(Stored data entries)
Content starts

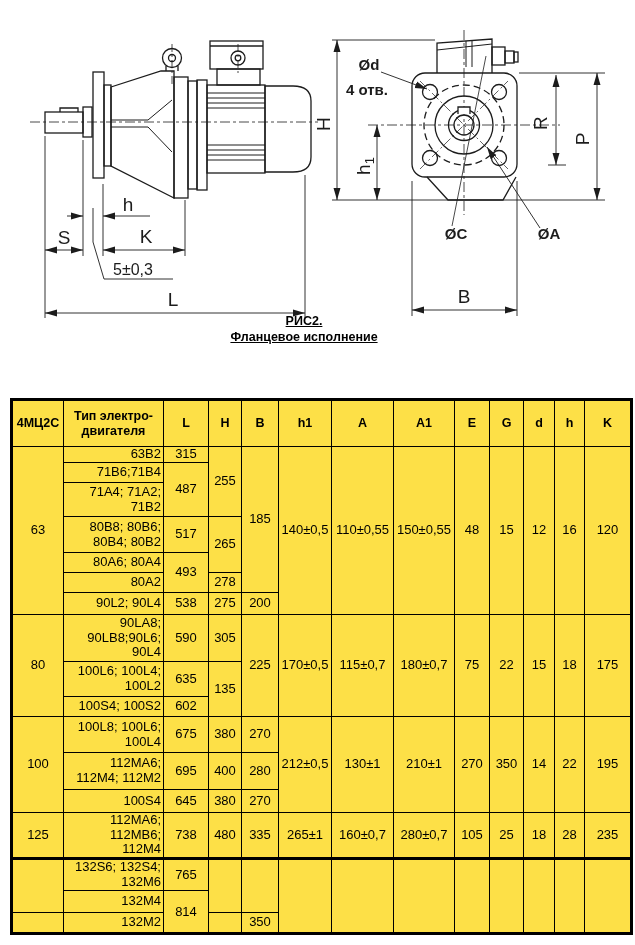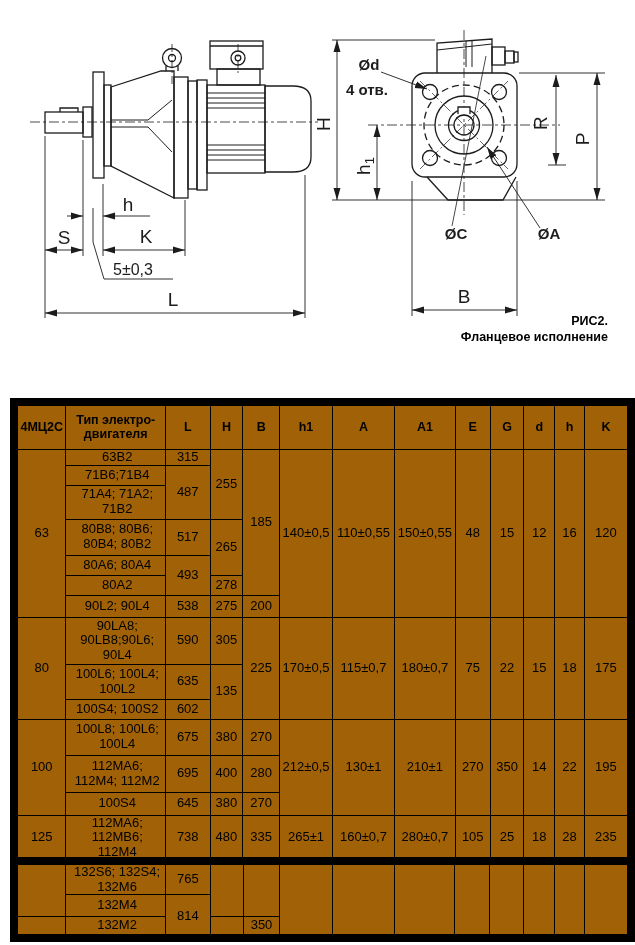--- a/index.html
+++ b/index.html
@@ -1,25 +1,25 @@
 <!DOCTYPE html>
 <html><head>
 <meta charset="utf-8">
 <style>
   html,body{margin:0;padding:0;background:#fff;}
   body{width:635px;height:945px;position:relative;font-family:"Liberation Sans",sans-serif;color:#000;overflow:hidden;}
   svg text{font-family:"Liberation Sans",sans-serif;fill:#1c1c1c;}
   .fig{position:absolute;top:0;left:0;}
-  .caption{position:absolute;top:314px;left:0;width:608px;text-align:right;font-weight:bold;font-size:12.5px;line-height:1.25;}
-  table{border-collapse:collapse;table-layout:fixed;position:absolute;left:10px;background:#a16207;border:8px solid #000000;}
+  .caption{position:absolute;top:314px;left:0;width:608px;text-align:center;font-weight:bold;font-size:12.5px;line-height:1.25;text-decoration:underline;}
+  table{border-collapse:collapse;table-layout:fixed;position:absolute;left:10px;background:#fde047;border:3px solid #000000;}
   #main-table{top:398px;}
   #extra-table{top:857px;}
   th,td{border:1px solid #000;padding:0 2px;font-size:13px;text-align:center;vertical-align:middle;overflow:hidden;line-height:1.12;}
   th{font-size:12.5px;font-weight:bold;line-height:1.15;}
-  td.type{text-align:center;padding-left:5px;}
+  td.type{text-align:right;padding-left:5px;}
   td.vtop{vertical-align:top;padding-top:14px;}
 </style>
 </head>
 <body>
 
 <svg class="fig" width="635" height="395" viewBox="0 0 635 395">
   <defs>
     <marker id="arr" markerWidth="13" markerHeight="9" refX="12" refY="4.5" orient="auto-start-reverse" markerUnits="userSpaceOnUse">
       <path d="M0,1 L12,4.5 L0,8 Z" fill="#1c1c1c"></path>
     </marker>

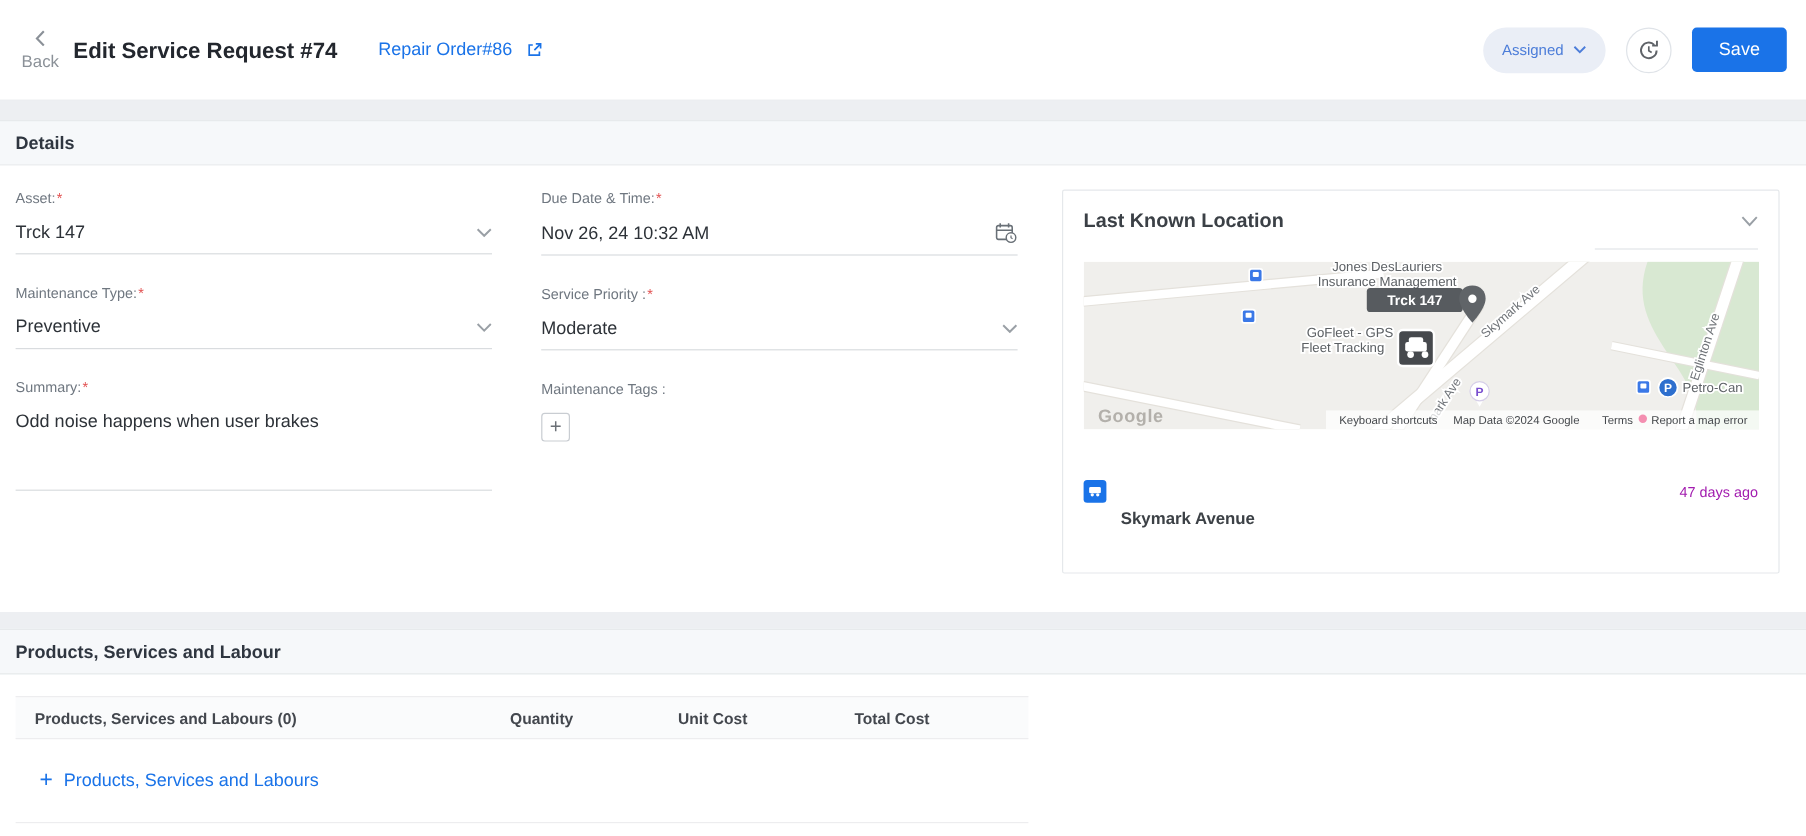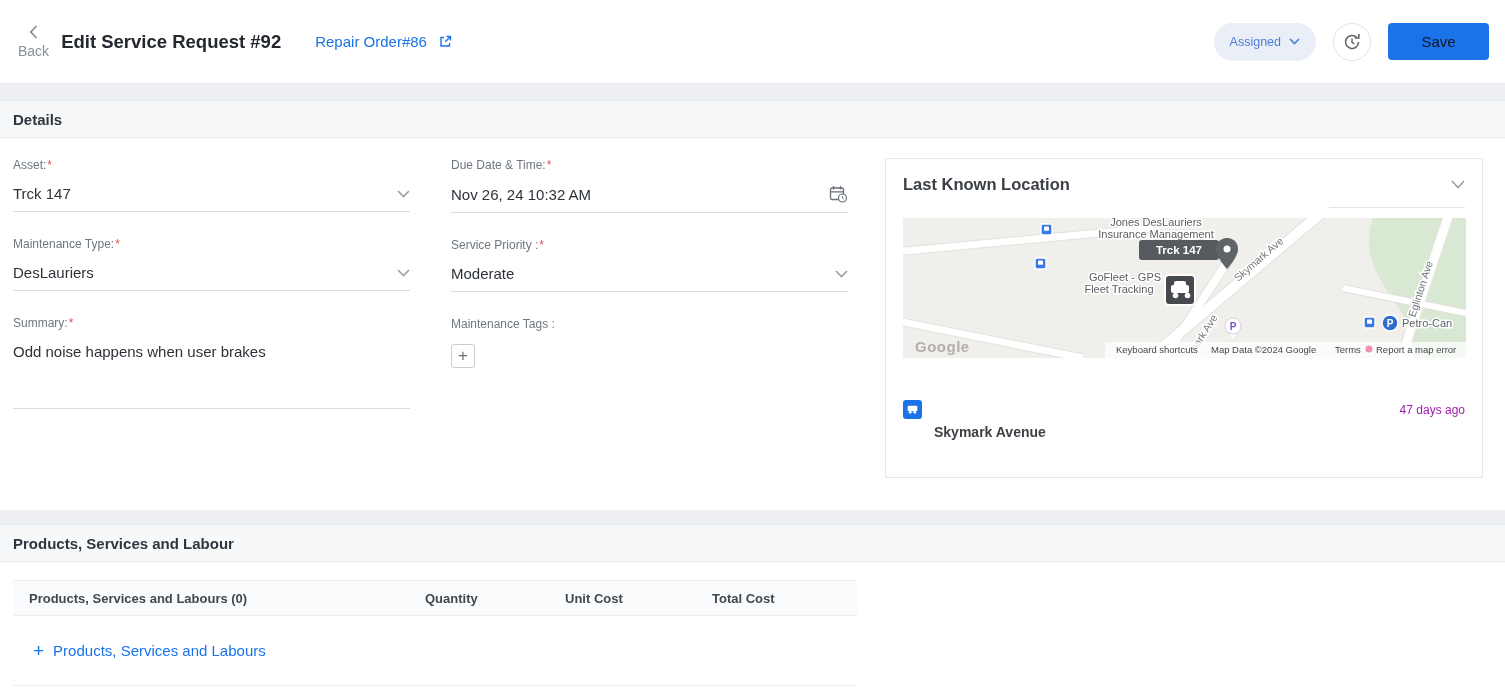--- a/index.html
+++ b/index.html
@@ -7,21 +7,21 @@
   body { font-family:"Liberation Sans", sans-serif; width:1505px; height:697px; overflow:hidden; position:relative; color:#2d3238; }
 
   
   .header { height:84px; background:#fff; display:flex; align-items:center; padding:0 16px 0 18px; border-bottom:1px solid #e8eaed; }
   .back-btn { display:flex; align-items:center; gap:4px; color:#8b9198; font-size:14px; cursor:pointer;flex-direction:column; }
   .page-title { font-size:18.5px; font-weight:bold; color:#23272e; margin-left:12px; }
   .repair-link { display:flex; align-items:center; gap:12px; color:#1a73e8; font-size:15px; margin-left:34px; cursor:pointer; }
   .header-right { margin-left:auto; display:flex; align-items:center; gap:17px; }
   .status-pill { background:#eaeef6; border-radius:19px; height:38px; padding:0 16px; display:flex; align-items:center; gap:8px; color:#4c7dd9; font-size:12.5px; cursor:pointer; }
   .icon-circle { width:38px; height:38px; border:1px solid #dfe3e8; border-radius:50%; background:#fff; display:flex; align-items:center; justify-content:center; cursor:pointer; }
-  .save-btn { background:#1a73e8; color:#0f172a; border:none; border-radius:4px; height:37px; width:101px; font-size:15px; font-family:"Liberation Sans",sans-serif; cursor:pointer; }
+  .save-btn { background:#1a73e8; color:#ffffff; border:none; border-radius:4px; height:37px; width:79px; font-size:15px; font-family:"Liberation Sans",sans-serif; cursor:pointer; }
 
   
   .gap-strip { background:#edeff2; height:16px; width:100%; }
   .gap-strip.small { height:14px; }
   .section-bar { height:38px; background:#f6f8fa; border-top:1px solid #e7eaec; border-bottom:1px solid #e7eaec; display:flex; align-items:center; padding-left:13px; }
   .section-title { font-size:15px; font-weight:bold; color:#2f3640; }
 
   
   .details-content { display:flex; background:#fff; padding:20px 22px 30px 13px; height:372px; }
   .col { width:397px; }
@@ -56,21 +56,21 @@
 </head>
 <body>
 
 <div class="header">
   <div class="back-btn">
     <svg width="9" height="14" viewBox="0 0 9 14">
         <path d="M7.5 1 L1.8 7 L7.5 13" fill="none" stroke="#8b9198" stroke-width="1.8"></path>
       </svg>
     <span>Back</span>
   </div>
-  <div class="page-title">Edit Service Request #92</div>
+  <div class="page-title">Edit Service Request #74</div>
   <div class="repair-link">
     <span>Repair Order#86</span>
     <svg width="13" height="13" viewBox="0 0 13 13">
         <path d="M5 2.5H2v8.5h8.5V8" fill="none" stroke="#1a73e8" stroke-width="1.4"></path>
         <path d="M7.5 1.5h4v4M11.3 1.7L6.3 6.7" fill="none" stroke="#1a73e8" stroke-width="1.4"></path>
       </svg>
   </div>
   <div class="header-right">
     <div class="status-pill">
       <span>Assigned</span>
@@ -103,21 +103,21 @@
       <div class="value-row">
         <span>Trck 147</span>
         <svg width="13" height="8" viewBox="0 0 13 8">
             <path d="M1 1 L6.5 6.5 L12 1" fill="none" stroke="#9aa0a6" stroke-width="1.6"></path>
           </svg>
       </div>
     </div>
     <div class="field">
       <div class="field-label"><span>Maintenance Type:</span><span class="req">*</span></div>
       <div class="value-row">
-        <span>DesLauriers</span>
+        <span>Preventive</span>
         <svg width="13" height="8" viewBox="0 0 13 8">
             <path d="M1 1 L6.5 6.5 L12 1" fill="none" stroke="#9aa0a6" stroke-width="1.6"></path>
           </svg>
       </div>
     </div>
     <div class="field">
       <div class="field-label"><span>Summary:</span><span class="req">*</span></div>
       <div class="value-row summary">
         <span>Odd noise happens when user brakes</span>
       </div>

Content ends

• **YOUR INSTRUCTIONS**: Wherever a picture appears in the data, please drop it and retype the rest exactly.

• **RESPONSE AREA**:
--- a/index.html
+++ b/index.html
@@ -1,25 +1,25 @@
 <!DOCTYPE html>
 <html><head>
 <meta charset="utf-8">
 <style>
   html,body{margin:0;padding:0;background:#fff;}
   body{width:635px;height:945px;position:relative;font-family:"Liberation Sans",sans-serif;color:#000;overflow:hidden;}
   svg text{font-family:"Liberation Sans",sans-serif;fill:#1c1c1c;}
   .fig{position:absolute;top:0;left:0;}
-  .caption{position:absolute;top:314px;left:0;width:608px;text-align:right;font-weight:bold;font-size:12.5px;line-height:1.25;}
-  table{border-collapse:collapse;table-layout:fixed;position:absolute;left:10px;background:#a16207;border:8px solid #000000;}
+  .caption{position:absolute;top:314px;left:0;width:608px;text-align:center;font-weight:bold;font-size:12.5px;line-height:1.25;text-decoration:underline;}
+  table{border-collapse:collapse;table-layout:fixed;position:absolute;left:10px;background:#fde047;border:3px solid #000000;}
   #main-table{top:398px;}
   #extra-table{top:857px;}
   th,td{border:1px solid #000;padding:0 2px;font-size:13px;text-align:center;vertical-align:middle;overflow:hidden;line-height:1.12;}
   th{font-size:12.5px;font-weight:bold;line-height:1.15;}
-  td.type{text-align:center;padding-left:5px;}
+  td.type{text-align:right;padding-left:5px;}
   td.vtop{vertical-align:top;padding-top:14px;}
 </style>
 </head>
 <body>
 
 <svg class="fig" width="635" height="395" viewBox="0 0 635 395">
   <defs>
     <marker id="arr" markerWidth="13" markerHeight="9" refX="12" refY="4.5" orient="auto-start-reverse" markerUnits="userSpaceOnUse">
       <path d="M0,1 L12,4.5 L0,8 Z" fill="#1c1c1c"></path>
     </marker>

--- a/index.html
+++ b/index.html
@@ -7,21 +7,21 @@
   body { font-family:"Liberation Sans", sans-serif; width:1505px; height:697px; overflow:hidden; position:relative; color:#2d3238; }
 
   
   .header { height:84px; background:#fff; display:flex; align-items:center; padding:0 16px 0 18px; border-bottom:1px solid #e8eaed; }
   .back-btn { display:flex; align-items:center; gap:4px; color:#8b9198; font-size:14px; cursor:pointer;flex-direction:column; }
   .page-title { font-size:18.5px; font-weight:bold; color:#23272e; margin-left:12px; }
   .repair-link { display:flex; align-items:center; gap:12px; color:#1a73e8; font-size:15px; margin-left:34px; cursor:pointer; }
   .header-right { margin-left:auto; display:flex; align-items:center; gap:17px; }
   .status-pill { background:#eaeef6; border-radius:19px; height:38px; padding:0 16px; display:flex; align-items:center; gap:8px; color:#4c7dd9; font-size:12.5px; cursor:pointer; }
   .icon-circle { width:38px; height:38px; border:1px solid #dfe3e8; border-radius:50%; background:#fff; display:flex; align-items:center; justify-content:center; cursor:pointer; }
-  .save-btn { background:#1a73e8; color:#0f172a; border:none; border-radius:4px; height:37px; width:101px; font-size:15px; font-family:"Liberation Sans",sans-serif; cursor:pointer; }
+  .save-btn { background:#1a73e8; color:#ffffff; border:none; border-radius:4px; height:37px; width:79px; font-size:15px; font-family:"Liberation Sans",sans-serif; cursor:pointer; }
 
   
   .gap-strip { background:#edeff2; height:16px; width:100%; }
   .gap-strip.small { height:14px; }
   .section-bar { height:38px; background:#f6f8fa; border-top:1px solid #e7eaec; border-bottom:1px solid #e7eaec; display:flex; align-items:center; padding-left:13px; }
   .section-title { font-size:15px; font-weight:bold; color:#2f3640; }
 
   
   .details-content { display:flex; background:#fff; padding:20px 22px 30px 13px; height:372px; }
   .col { width:397px; }
@@ -56,21 +56,21 @@
 </head>
 <body>
 
 <div class="header">
   <div class="back-btn">
     <svg width="9" height="14" viewBox="0 0 9 14">
         <path d="M7.5 1 L1.8 7 L7.5 13" fill="none" stroke="#8b9198" stroke-width="1.8"></path>
       </svg>
     <span>Back</span>
   </div>
-  <div class="page-title">Edit Service Request #92</div>
+  <div class="page-title">Edit Service Request #74</div>
   <div class="repair-link">
     <span>Repair Order#86</span>
     <svg width="13" height="13" viewBox="0 0 13 13">
         <path d="M5 2.5H2v8.5h8.5V8" fill="none" stroke="#1a73e8" stroke-width="1.4"></path>
         <path d="M7.5 1.5h4v4M11.3 1.7L6.3 6.7" fill="none" stroke="#1a73e8" stroke-width="1.4"></path>
       </svg>
   </div>
   <div class="header-right">
     <div class="status-pill">
       <span>Assigned</span>
@@ -103,21 +103,21 @@
       <div class="value-row">
         <span>Trck 147</span>
         <svg width="13" height="8" viewBox="0 0 13 8">
             <path d="M1 1 L6.5 6.5 L12 1" fill="none" stroke="#9aa0a6" stroke-width="1.6"></path>
           </svg>
       </div>
     </div>
     <div class="field">
       <div class="field-label"><span>Maintenance Type:</span><span class="req">*</span></div>
       <div class="value-row">
-        <span>DesLauriers</span>
+        <span>Preventive</span>
         <svg width="13" height="8" viewBox="0 0 13 8">
             <path d="M1 1 L6.5 6.5 L12 1" fill="none" stroke="#9aa0a6" stroke-width="1.6"></path>
           </svg>
       </div>
     </div>
     <div class="field">
       <div class="field-label"><span>Summary:</span><span class="req">*</span></div>
       <div class="value-row summary">
         <span>Odd noise happens when user brakes</span>
       </div>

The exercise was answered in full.